Die riesigen Videoleinwände zeigen nicht ein einziges Mal das Geschehen auf der Bühne. Auf den Flächen, über die normalerweise auf Großkonzerten wie diesem mit Close-ups die Nähe zum Star suggeriert wird, laufen nur vorgefertigte Videoschnipsel. So muss man bei all dem Buhei auf der Bühne immer wieder kurz überlegen, welche von den vielen Tänzerinnen nun Britney ist. Doch selbst wenn man das herausgefunden hat, wird der Star auf der Bühne kaum menschlicher. Man kann nicht sehen, ob Britney vielleicht schwitzt oder schwer atmet, und nur in wenigen Augenblicken ist erkennbar, ob sie lächelt, mit den vordersten Reihen schäkert oder die Lippen synchron zur Musik bewegt.
Da ist es nur folgerichtig, dass Britneys Management die Anwesenheit von Pressefotografen untersagt hat. Ausschließlich die Fotoagentur Ginsberg Spaly darf knipsen - im Auftrag und unter strenger Kontrolle des Managements.

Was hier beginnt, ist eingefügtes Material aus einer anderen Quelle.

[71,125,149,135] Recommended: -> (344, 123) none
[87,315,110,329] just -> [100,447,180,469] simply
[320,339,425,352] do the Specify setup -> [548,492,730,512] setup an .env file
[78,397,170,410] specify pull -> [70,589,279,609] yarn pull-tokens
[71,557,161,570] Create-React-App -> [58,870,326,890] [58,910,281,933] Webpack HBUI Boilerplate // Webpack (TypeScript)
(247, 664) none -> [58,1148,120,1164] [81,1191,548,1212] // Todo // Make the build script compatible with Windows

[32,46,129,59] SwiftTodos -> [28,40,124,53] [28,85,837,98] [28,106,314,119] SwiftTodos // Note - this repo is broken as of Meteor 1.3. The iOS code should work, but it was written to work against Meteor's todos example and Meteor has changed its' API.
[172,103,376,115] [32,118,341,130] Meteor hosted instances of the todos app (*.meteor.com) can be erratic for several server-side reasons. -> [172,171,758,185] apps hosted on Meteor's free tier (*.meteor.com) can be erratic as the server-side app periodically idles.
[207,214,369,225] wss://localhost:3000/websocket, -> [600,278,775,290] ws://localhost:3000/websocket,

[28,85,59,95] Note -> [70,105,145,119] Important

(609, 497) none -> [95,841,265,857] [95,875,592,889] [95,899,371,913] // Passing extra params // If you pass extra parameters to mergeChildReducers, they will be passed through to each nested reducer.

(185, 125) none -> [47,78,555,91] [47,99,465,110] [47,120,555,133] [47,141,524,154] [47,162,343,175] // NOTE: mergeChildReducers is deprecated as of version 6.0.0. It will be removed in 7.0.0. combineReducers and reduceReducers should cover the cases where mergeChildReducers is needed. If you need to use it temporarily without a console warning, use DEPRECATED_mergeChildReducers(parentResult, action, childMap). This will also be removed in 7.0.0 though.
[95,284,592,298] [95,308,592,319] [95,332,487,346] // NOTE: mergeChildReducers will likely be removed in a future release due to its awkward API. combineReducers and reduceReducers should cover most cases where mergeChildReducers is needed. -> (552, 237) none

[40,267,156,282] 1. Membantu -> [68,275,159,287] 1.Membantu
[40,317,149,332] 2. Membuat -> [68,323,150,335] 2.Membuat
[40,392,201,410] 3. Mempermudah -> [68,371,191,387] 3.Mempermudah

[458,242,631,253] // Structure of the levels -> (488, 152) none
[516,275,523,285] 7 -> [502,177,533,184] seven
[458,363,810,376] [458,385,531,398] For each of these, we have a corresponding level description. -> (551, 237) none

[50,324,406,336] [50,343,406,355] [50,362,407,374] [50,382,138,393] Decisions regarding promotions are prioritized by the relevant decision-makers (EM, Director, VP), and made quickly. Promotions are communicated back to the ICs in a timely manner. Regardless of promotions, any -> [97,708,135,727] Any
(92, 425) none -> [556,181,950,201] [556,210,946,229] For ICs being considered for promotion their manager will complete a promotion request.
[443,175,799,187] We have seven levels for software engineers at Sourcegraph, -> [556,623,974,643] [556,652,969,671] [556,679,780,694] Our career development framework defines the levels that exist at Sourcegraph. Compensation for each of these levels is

Nur die perfektesten Momente sollen nach außen dringen. Vielleicht will man den labilen Star, der voraussichtlich noch bis Ende des Jahres unter der Vormundschaft seines Vaters stehen wird, durch dieses Vorgehen davor bewahren, bei einem Fehltritt - und sei es nur in der Choreografie - wieder am nächsten Tag auf allen Titelseiten lächerlich gemacht zu werden.
So bekommen auch die Konzertbesucher nur in zwei Momenten des Abends ein Stück echte Britney. Beim ersten Mal gratuliert sie dem Magier aus ihrer Crew zum Geburtstag - und am Ende ringt sie sich zu einem "Thank you Berlin" durch. Der Rest der Show hätte auch das Musical sein können, das Britney nach ihrem Tod auferstehen lässt.